[Aim of the exercise]
Output all entries precisely and leave out the pictures.

[Difference listings]
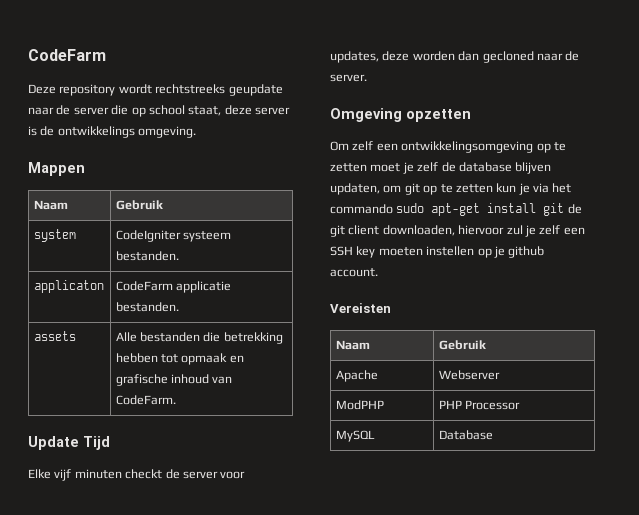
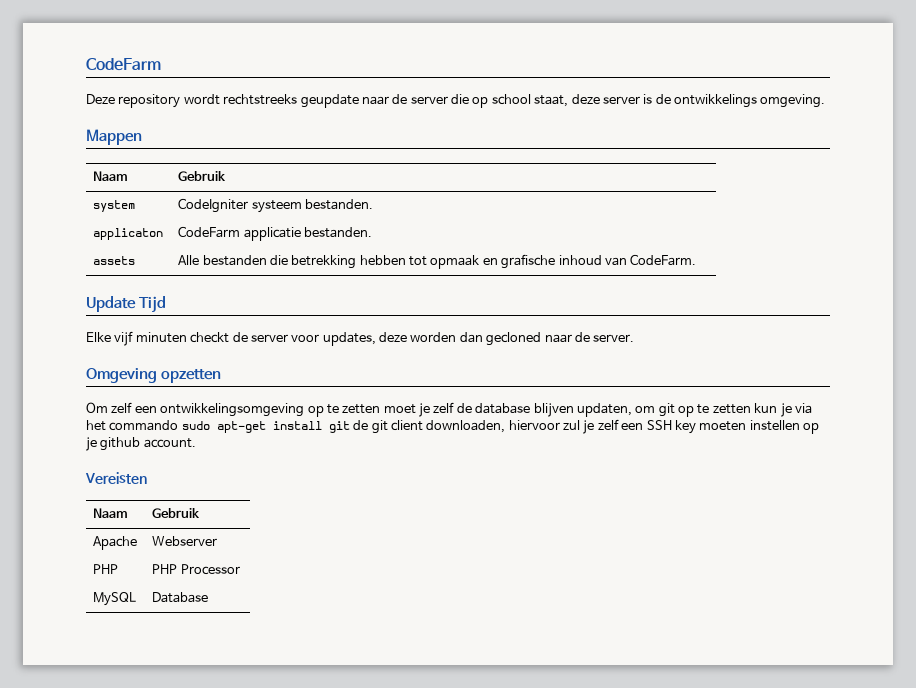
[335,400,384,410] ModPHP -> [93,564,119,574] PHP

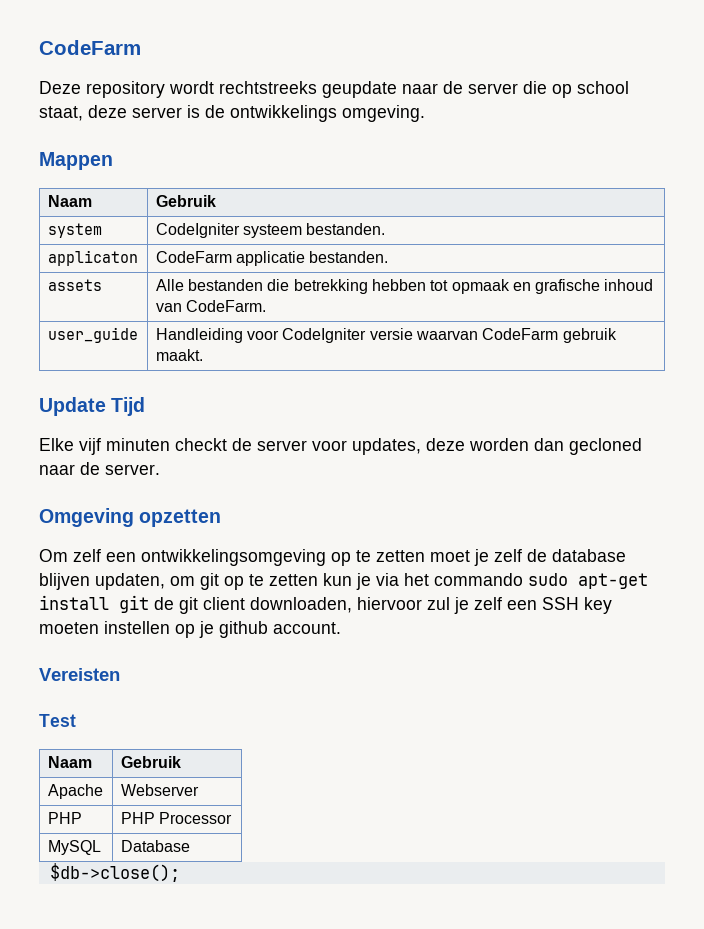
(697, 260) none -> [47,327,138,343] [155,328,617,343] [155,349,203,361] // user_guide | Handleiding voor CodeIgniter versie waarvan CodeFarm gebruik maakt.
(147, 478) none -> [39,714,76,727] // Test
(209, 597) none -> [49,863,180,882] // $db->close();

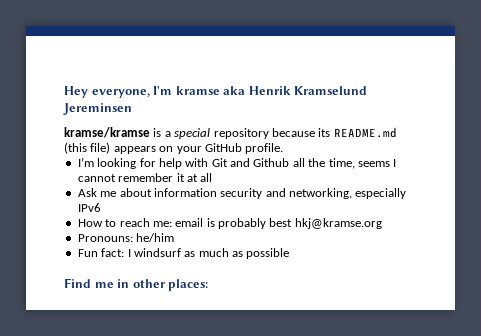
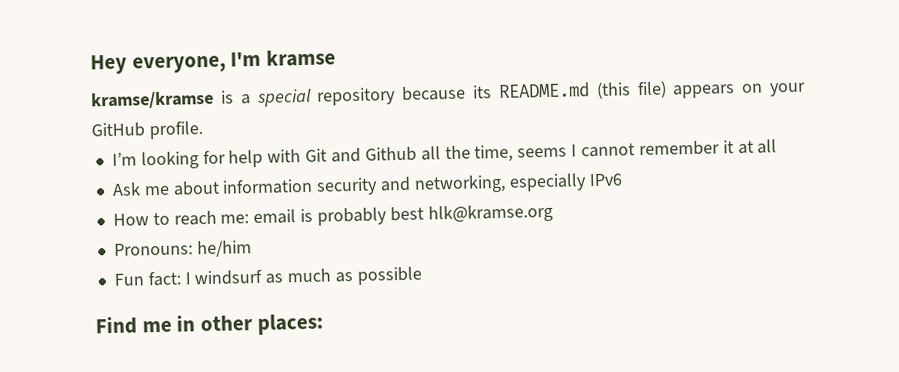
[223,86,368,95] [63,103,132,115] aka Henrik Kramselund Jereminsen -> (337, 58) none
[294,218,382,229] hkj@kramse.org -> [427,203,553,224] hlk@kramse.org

[Answer to the exercise]
[335,400,384,410] ModPHP -> [93,564,119,574] PHP

(697, 260) none -> [47,327,138,343] [155,328,617,343] [155,349,203,361] // user_guide | Handleiding voor CodeIgniter versie waarvan CodeFarm gebruik maakt.
(147, 478) none -> [39,714,76,727] // Test
(209, 597) none -> [49,863,180,882] // $db->close();

[223,86,368,95] [63,103,132,115] aka Henrik Kramselund Jereminsen -> (337, 58) none
[294,218,382,229] hkj@kramse.org -> [427,203,553,224] hlk@kramse.org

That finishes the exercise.